VSR2 Facts
- The main fuselage and beam are angled at 20 degrees to the actual direction of travel. This is so it points directly into the direction of the ‘apparent’ wind at high speed to both reduce drag and increase stability.
- The entire boat including rigging has the equivalent aerodynamic drag of a 74 cm wide sphere.
- The boat should be capable of 3:1 boat speed to wind speed ratios.
- Adding a second 80 kg passenger reduces the peak speed by around 2.5 knots... about the same as sailing in 1 knot less wind.
- The back of the boat will lift onto the curve of the foil at around 25 knots. The leeward float will begin to fly clear of the water over 50 knots. Only the main foil, the rudder and the ‘step’ of the forward float will be in the water at high speed.

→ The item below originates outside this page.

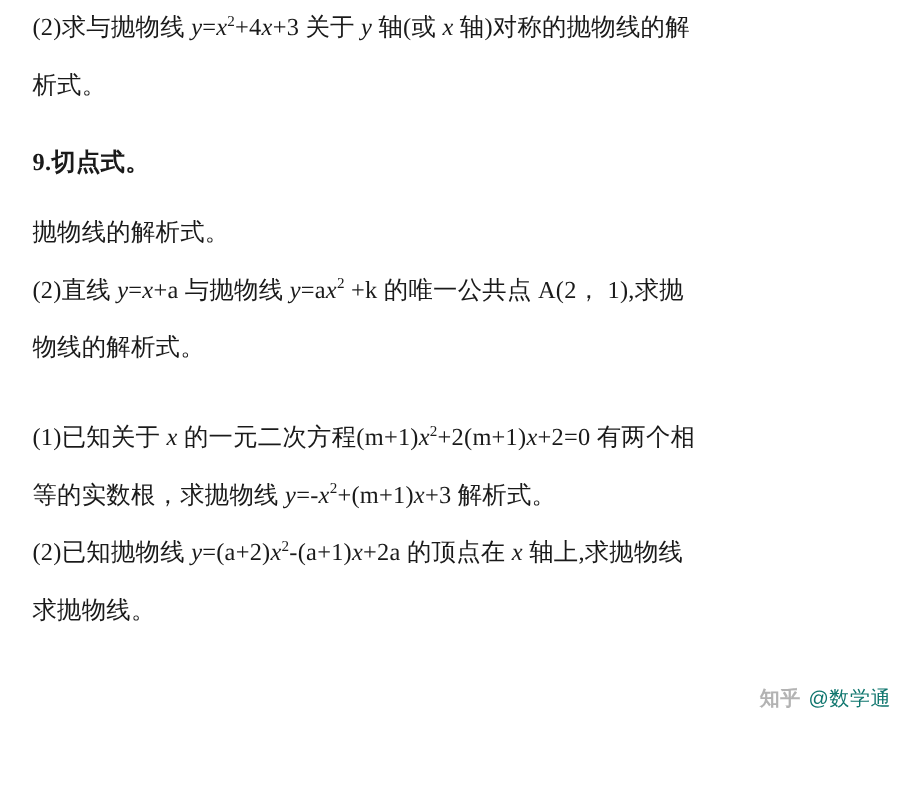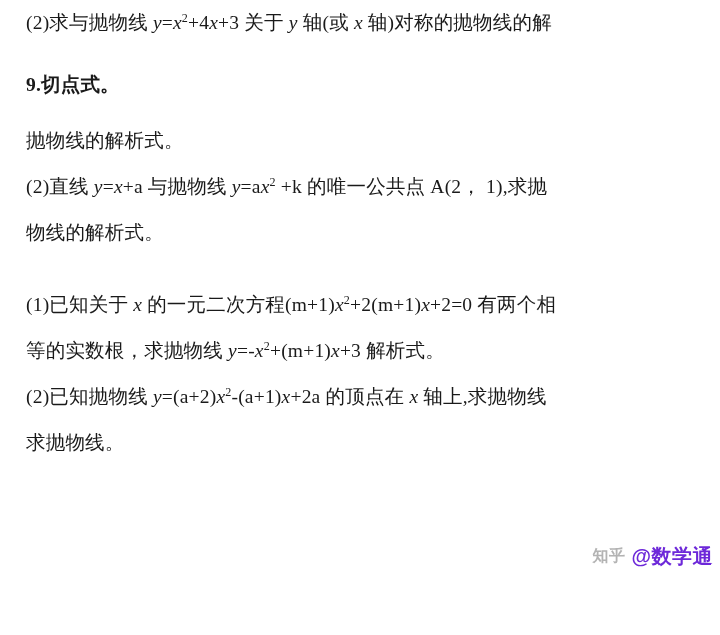"析式。" p.para { html: none -> <p>析式。</p> }
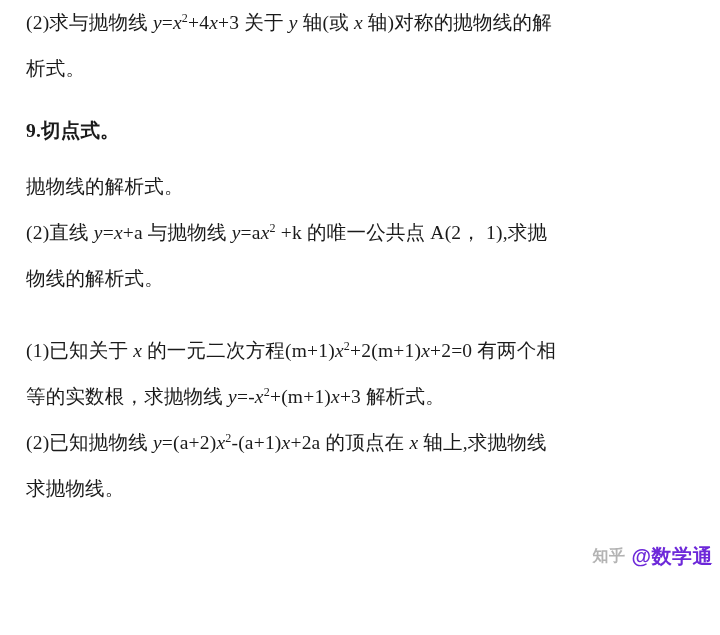"@数学通" .wm-text { color: #6d28d9 -> #0f766e; font-size: 20px -> 16px; font-weight: bold -> normal }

- If the main foil fails at high speed, the back of the boat will lift. The result will be that the wind will push down on the beam rather than lifting it like it did on the first boat. It must do this before the boat gets too nose down.
- At low speed, the boat will be predominantly steered by moving the beam and wing fore and aft by up to 3 meters. At low speed it is forward to help the boat turn away from the wind. As the boat accelerates the beam is moved aft until it is at 90 degrees to the fuselage.
- The curve of the main foil determines how high the boat rides.
- The three floats were all designed to have a long waterline with lots of volume at low speed, low drag at high speed as they rise onto their stepped hulls and as low an aerodynamic drag as possible as they will be flying at 20 degrees to the direction of the wind.
- The front float has a very strong floor to deal with the pounding it will get at high speed.